# PROBLEM DETAILS:
Transcribe the data that follows in full. Leave out the pictures.

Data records

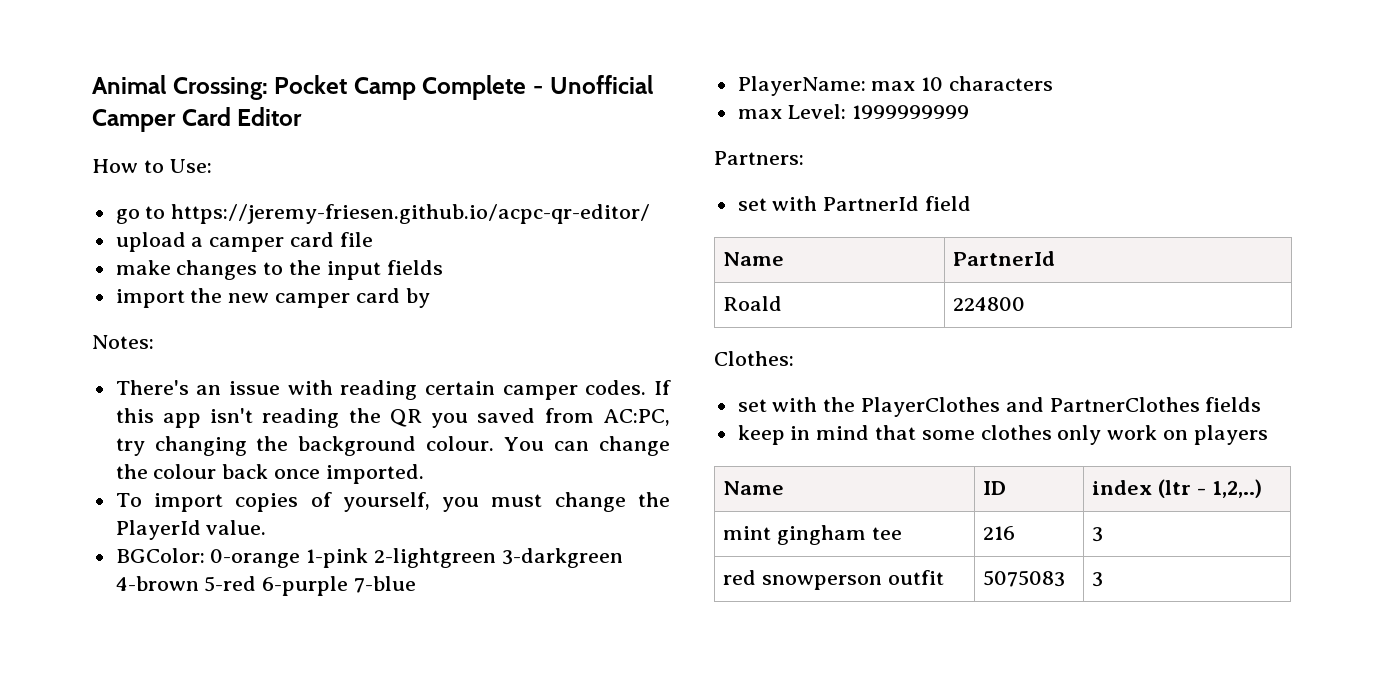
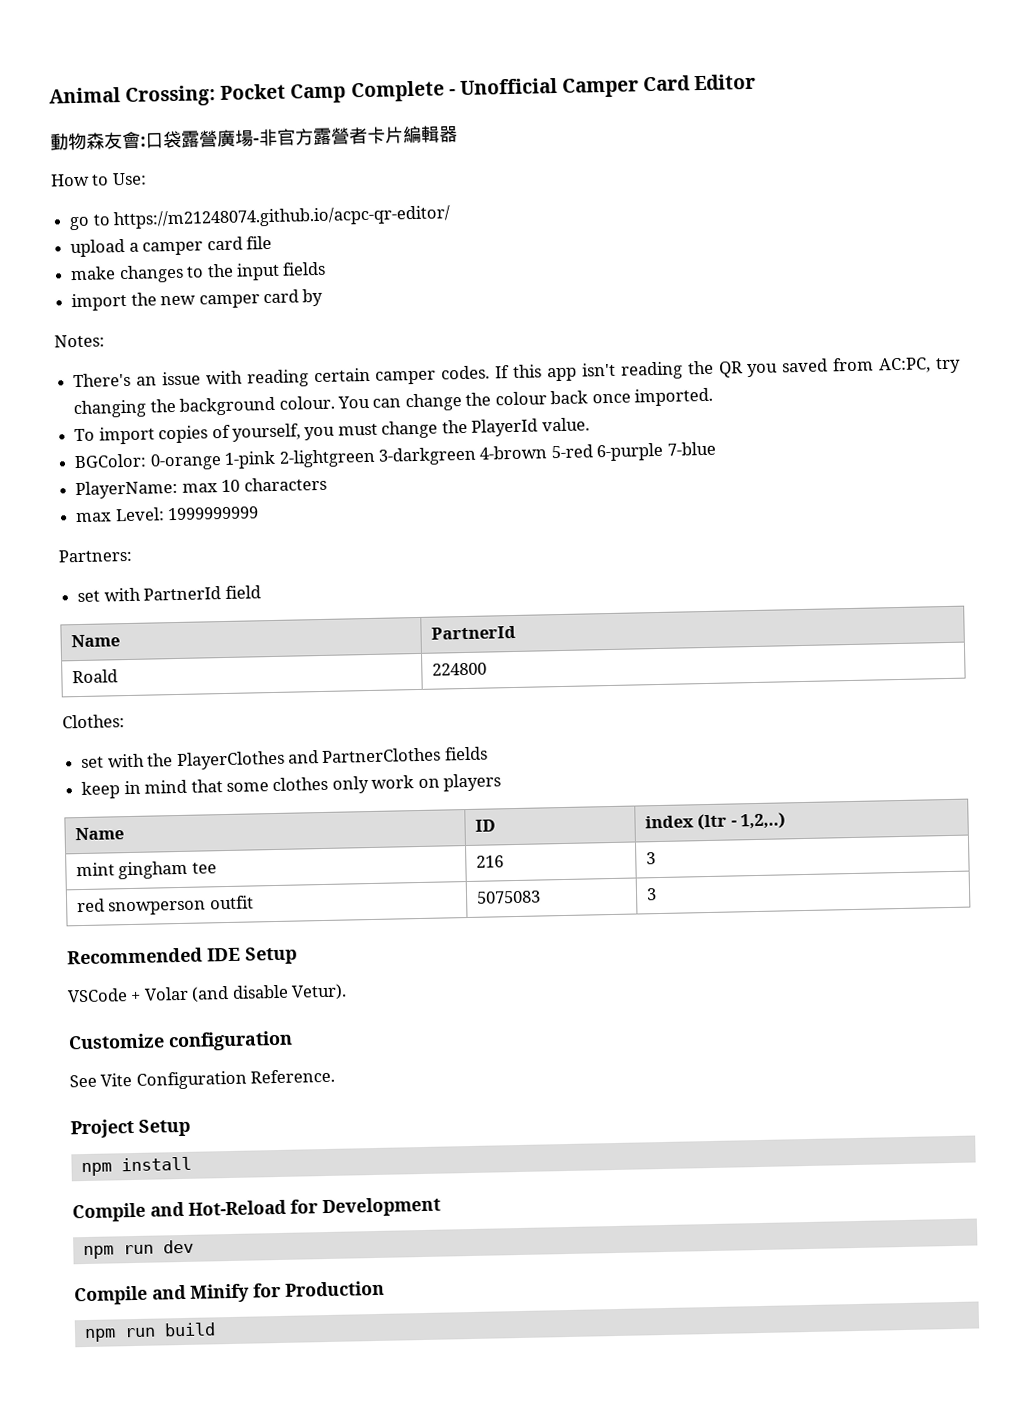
+ 動物森友會:口袋露營廣場-非官方露營者卡片編輯器
- go to https://jeremy-friesen.github.io/acpc-qr-editor/
+ go to https://m21248074.github.io/acpc-qr-editor/
+ Recommended IDE Setup
+ VSCode + Volar (and disable Vetur).
+ Customize configuration
+ See Vite Configuration Reference.
+ Project Setup
+ npm install
+ Compile and Hot-Reload for Development
+ npm run dev
+ Compile and Minify for Production
+ npm run build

# EXPECTED ANSWER:
+ 動物森友會:口袋露營廣場-非官方露營者卡片編輯器
- go to https://jeremy-friesen.github.io/acpc-qr-editor/
+ go to https://m21248074.github.io/acpc-qr-editor/
+ Recommended IDE Setup
+ VSCode + Volar (and disable Vetur).
+ Customize configuration
+ See Vite Configuration Reference.
+ Project Setup
+ npm install
+ Compile and Hot-Reload for Development
+ npm run dev
+ Compile and Minify for Production
+ npm run build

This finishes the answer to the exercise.